_Work order_. State, as one number, how many lines in these records hold "Impedance".

_Records supplied_.
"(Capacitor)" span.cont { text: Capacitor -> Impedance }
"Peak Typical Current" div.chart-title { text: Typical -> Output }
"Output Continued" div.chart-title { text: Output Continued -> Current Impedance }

--

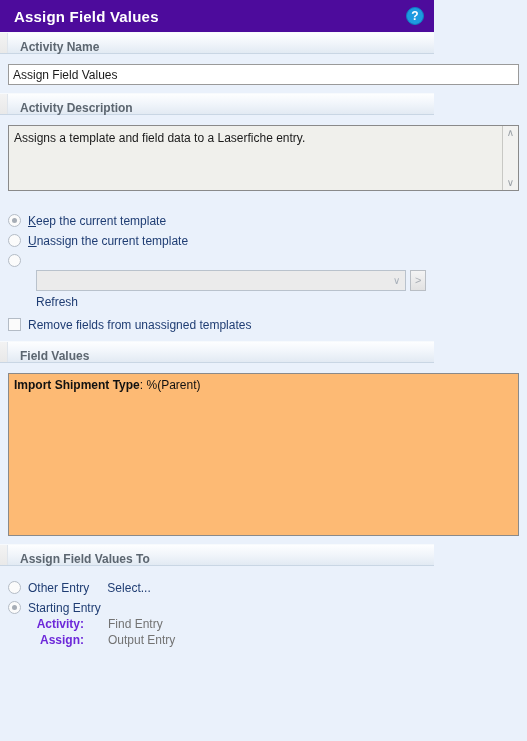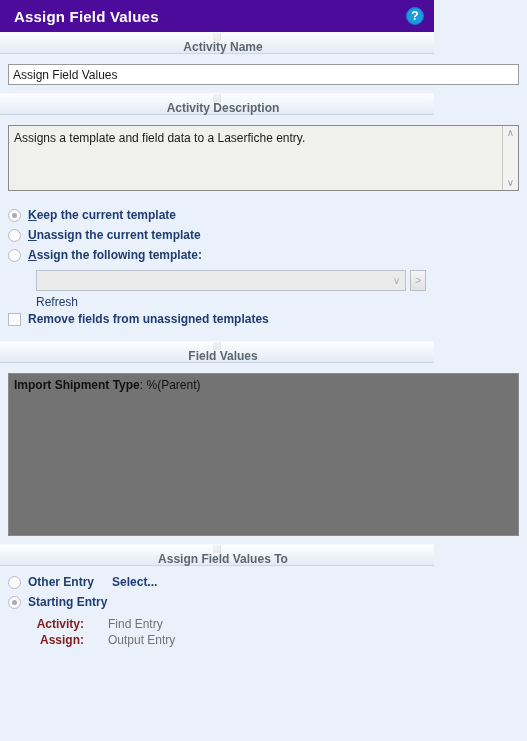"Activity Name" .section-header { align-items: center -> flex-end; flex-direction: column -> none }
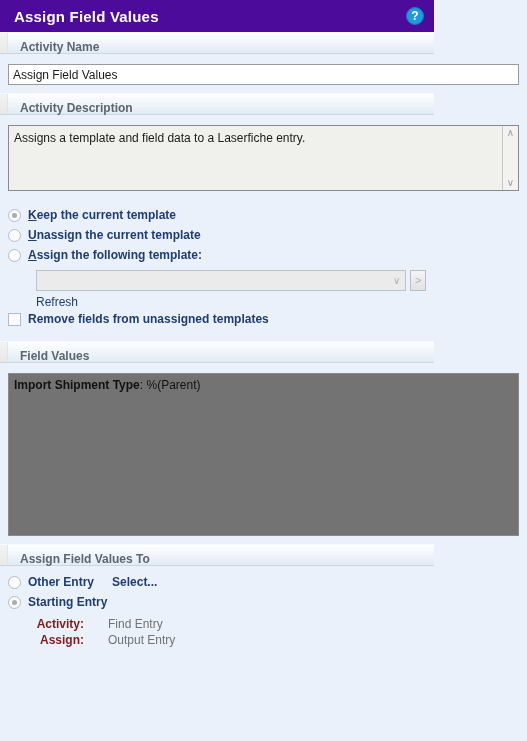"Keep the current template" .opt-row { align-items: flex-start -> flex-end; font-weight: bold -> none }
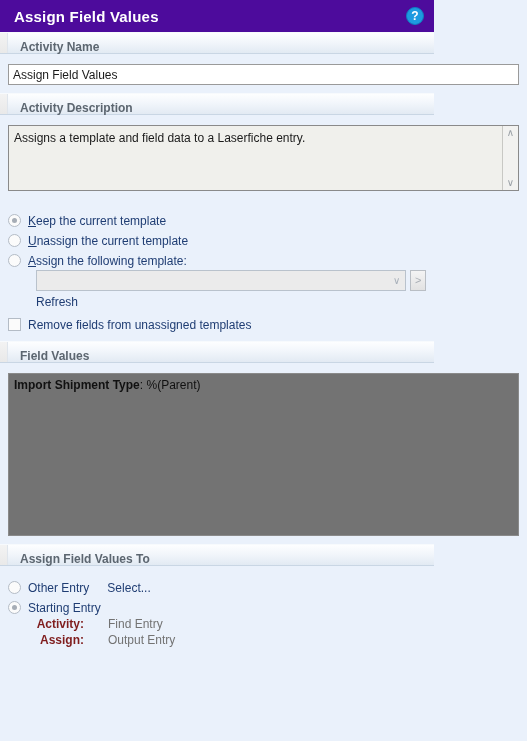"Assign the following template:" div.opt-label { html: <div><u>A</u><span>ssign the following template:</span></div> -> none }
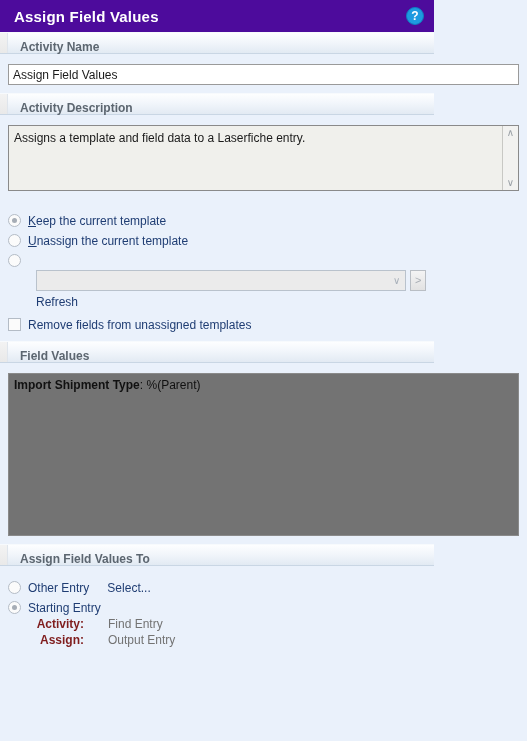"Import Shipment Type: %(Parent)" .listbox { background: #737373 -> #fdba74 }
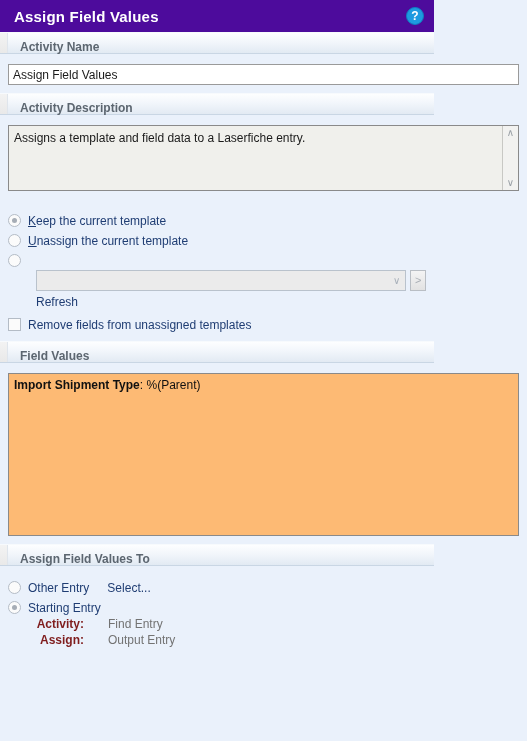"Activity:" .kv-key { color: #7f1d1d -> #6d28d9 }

---

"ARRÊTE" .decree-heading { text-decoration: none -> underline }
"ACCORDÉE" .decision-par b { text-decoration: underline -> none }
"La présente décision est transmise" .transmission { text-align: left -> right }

_Solution_. 2